§ What the exercise asks
Word for word, set down every line of the entries below from the line with "- Controle por permissões" to the line with "- Control: the", including both, and no other line.

Extracted records
________________________
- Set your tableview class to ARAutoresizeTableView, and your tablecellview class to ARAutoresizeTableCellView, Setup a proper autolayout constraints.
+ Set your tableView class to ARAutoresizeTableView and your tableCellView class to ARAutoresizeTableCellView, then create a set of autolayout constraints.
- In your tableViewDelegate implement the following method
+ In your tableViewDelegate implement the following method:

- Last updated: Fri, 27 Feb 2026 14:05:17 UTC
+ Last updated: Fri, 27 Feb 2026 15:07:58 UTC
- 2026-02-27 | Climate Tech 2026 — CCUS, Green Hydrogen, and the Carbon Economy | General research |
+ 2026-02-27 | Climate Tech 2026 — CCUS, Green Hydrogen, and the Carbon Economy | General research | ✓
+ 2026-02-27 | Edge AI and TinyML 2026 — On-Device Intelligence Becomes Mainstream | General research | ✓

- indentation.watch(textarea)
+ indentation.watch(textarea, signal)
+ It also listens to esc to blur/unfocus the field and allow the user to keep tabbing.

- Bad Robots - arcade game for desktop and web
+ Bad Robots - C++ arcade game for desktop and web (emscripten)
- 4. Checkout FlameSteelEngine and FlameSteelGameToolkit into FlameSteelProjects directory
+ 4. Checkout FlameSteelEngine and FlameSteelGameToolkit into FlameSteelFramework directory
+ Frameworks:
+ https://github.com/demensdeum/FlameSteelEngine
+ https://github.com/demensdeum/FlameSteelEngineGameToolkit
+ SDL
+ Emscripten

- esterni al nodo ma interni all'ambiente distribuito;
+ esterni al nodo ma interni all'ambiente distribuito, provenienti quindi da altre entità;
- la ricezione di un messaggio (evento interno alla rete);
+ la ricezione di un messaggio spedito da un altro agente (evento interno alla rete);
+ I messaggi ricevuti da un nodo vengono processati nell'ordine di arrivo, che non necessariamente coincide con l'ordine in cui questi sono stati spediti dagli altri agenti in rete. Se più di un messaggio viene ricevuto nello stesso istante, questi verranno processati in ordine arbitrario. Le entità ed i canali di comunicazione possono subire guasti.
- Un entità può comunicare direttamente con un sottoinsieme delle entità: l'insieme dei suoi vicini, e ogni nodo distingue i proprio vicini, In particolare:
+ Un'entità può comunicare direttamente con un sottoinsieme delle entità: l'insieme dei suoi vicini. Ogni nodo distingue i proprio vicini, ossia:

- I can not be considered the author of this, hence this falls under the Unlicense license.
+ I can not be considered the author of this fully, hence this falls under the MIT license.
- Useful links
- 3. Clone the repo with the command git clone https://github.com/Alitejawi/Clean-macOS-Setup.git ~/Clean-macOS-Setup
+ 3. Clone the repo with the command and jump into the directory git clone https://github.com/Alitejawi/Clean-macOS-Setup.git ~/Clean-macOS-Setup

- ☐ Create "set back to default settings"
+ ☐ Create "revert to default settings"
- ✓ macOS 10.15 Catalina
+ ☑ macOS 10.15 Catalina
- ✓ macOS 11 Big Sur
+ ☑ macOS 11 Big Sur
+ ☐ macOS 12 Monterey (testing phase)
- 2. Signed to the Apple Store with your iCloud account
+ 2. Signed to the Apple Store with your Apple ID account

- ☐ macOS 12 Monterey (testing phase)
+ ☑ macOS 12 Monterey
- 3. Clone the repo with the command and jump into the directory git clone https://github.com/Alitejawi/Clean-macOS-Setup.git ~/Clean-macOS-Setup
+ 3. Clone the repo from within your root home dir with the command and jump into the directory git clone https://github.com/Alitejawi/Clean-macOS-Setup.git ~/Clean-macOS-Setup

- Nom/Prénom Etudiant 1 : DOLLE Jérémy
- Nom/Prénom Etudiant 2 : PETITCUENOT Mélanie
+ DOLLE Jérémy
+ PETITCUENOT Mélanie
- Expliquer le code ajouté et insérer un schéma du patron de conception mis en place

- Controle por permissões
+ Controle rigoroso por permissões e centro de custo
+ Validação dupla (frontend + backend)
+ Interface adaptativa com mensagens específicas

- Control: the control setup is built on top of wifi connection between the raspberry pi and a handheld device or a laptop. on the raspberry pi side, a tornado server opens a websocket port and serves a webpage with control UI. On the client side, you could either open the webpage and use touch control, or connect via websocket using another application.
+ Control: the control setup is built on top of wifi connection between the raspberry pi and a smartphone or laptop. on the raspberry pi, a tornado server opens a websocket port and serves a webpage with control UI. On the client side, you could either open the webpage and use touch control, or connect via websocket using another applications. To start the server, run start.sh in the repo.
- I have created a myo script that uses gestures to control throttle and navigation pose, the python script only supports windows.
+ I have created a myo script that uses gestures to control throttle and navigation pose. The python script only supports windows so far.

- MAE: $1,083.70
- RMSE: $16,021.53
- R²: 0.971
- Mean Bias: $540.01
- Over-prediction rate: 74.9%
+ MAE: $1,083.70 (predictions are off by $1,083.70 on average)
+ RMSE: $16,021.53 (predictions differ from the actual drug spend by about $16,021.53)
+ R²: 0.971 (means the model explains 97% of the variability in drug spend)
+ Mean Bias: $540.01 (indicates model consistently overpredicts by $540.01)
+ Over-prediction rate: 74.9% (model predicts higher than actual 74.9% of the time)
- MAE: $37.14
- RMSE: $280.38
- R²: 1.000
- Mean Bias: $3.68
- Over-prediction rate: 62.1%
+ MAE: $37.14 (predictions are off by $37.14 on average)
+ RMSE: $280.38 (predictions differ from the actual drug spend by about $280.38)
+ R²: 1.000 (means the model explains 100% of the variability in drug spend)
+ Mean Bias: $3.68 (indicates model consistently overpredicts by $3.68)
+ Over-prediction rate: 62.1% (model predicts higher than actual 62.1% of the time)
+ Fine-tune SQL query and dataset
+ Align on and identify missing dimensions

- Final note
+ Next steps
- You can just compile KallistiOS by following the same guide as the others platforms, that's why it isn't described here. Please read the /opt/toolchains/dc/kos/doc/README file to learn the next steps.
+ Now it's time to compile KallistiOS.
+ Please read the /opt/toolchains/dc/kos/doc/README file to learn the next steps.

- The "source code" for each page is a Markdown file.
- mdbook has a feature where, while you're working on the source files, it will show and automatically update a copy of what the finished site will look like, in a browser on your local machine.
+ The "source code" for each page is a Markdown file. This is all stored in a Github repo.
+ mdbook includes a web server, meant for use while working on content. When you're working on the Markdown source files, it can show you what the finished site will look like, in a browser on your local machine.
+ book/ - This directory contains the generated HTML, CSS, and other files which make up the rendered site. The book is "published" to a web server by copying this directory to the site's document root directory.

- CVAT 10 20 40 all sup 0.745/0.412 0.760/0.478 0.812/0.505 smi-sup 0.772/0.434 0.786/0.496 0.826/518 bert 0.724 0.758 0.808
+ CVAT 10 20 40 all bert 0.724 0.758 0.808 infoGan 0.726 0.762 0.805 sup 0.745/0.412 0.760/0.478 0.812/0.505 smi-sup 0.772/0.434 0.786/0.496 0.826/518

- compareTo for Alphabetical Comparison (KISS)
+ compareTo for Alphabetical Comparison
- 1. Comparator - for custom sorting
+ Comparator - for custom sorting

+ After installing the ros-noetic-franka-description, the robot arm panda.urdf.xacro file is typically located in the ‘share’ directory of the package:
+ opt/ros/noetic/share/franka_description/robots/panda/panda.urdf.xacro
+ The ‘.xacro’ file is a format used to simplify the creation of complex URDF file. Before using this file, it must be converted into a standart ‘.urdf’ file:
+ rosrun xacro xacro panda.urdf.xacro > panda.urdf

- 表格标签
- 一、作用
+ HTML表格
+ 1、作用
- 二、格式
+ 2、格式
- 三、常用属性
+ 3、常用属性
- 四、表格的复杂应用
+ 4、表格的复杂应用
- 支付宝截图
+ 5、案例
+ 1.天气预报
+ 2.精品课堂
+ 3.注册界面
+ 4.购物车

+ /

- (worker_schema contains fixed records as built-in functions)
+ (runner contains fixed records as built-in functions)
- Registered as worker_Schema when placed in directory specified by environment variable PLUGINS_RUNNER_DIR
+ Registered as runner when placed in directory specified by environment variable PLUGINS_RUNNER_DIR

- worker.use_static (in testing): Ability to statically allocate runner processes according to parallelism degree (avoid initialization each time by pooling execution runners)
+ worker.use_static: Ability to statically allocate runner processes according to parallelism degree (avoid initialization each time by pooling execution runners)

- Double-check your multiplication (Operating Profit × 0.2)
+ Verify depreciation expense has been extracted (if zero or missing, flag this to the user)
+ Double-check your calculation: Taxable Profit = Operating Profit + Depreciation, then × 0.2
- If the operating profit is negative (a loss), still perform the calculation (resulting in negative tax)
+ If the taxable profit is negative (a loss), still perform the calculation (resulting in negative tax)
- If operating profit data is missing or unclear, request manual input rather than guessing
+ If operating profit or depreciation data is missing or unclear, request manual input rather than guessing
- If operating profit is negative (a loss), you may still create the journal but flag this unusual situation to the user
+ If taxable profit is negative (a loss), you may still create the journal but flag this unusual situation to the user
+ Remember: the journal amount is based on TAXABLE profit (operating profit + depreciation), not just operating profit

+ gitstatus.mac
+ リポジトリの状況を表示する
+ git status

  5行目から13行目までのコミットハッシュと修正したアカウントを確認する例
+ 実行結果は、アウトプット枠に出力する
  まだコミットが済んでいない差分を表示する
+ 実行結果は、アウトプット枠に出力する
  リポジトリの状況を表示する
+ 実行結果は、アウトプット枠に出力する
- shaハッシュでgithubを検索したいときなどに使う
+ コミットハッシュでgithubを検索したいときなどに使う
________________________
§ Your response
- Controle por permissões
+ Controle rigoroso por permissões e centro de custo
+ Validação dupla (frontend + backend)
+ Interface adaptativa com mensagens específicas

- Control: the control setup is built on top of wifi connection between the raspberry pi and a handheld device or a laptop. on the raspberry pi side, a tornado server opens a websocket port and serves a webpage with control UI. On the client side, you could either open the webpage and use touch control, or connect via websocket using another application.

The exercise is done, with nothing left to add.